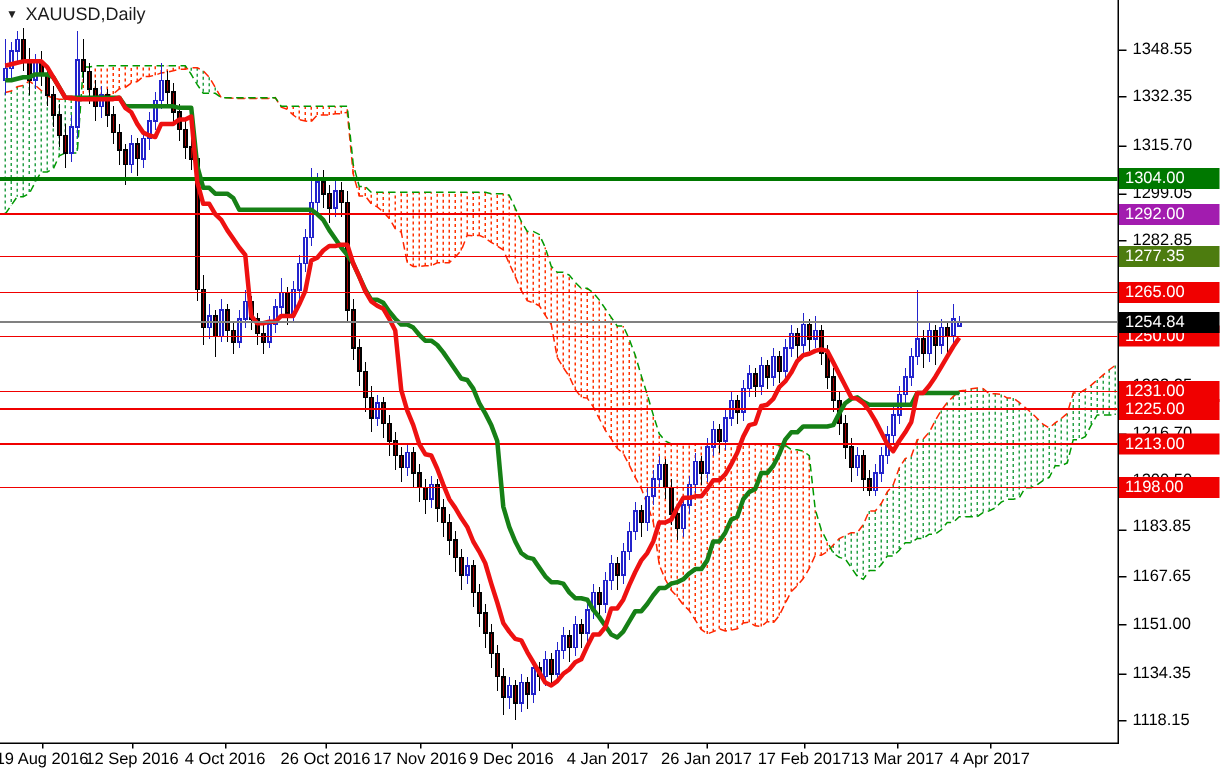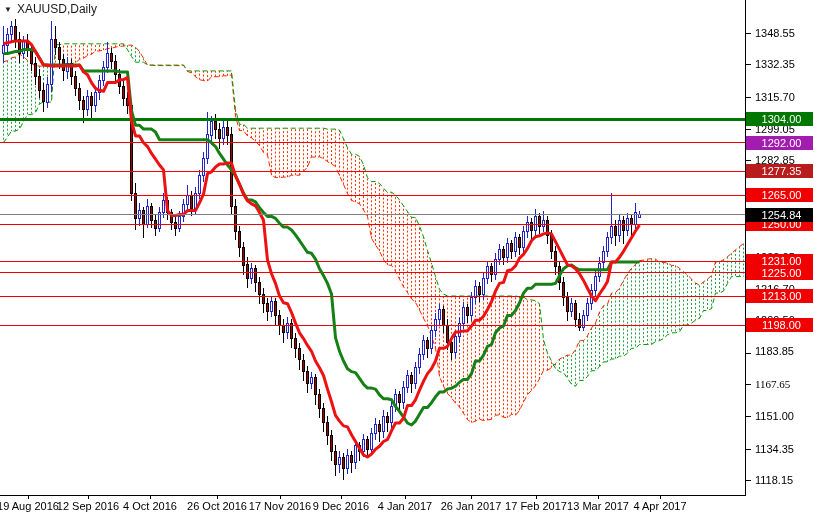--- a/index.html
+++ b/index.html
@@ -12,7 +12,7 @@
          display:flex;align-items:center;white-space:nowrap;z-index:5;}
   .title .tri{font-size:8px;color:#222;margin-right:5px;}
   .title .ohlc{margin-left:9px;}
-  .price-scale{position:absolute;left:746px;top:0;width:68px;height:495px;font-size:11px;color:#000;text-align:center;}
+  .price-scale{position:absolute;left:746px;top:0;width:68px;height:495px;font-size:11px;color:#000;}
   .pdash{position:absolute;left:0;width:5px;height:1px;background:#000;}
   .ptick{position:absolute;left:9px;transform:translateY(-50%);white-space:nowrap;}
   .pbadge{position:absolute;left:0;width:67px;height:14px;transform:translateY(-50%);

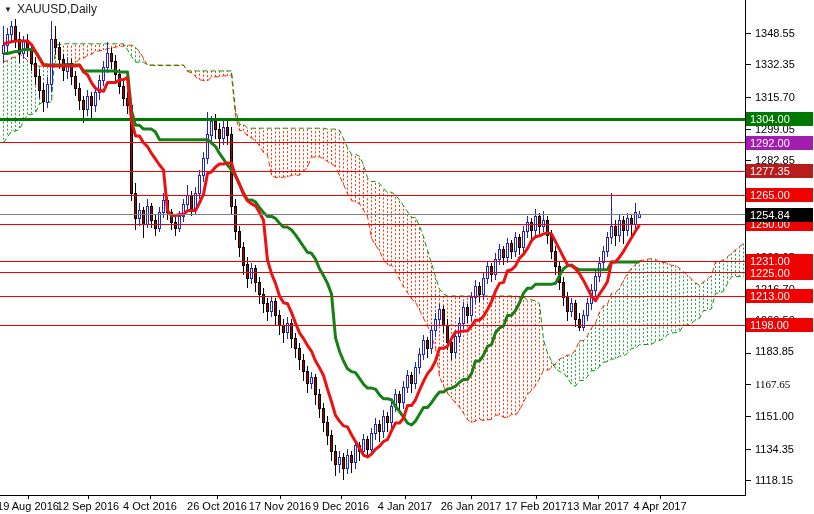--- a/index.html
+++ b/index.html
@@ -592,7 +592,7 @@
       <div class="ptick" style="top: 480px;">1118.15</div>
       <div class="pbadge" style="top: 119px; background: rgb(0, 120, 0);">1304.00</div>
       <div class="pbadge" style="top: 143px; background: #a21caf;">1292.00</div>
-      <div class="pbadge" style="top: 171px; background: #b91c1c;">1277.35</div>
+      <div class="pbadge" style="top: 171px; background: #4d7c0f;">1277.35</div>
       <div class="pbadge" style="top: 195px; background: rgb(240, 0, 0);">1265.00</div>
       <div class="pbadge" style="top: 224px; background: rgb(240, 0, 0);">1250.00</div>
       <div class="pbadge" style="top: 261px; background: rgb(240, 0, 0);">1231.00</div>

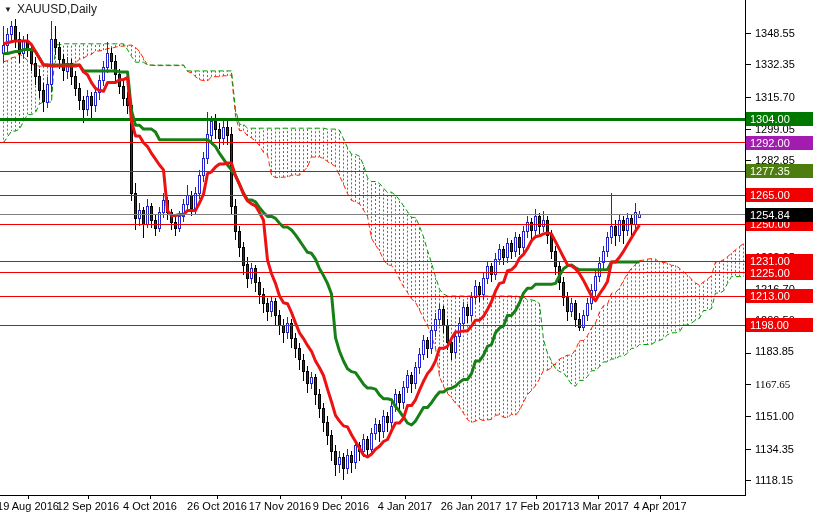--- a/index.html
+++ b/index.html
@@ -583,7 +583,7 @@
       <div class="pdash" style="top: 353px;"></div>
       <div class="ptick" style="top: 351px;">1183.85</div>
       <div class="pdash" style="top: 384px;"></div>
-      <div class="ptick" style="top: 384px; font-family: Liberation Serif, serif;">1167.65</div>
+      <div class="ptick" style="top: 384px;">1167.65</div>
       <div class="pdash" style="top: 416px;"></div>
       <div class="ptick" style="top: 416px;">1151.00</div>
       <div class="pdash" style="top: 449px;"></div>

* * *

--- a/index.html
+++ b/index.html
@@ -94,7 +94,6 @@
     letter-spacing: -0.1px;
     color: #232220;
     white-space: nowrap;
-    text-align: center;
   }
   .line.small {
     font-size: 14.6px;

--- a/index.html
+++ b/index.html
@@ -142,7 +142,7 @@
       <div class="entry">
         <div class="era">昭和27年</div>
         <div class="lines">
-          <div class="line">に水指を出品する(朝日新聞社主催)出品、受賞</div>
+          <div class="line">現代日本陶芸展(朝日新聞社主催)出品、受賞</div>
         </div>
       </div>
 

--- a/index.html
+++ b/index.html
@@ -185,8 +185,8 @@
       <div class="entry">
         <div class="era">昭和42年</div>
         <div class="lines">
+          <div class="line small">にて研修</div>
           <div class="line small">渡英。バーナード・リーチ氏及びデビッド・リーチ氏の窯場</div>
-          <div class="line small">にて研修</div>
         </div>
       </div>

...

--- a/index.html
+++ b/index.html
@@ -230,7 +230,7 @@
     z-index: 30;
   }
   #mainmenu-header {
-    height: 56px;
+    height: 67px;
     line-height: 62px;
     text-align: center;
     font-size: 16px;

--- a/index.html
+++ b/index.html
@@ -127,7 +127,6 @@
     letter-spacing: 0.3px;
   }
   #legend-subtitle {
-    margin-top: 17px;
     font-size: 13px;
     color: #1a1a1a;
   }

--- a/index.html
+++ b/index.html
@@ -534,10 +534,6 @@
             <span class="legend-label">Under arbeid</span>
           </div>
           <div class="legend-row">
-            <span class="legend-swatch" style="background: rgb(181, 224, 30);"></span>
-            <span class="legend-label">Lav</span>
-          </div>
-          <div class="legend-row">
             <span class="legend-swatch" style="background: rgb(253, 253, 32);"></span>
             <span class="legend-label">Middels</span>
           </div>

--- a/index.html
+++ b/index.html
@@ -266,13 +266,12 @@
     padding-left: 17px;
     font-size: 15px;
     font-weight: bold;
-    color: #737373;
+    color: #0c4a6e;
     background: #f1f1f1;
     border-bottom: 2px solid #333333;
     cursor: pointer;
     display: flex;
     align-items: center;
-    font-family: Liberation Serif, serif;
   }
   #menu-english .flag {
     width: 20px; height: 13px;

**YOUR ASSIGNMENT**
Go through the records above, find every line with the word "span", and list those lines.

**SOLUTION BELOW**
             <span class="legend-label">Under arbeid</span>
-            <span class="legend-swatch" style="background: rgb(181, 224, 30);"></span>
-            <span class="legend-label">Lav</span>
             <span class="legend-swatch" style="background: rgb(253, 253, 32);"></span>
             <span class="legend-label">Middels</span>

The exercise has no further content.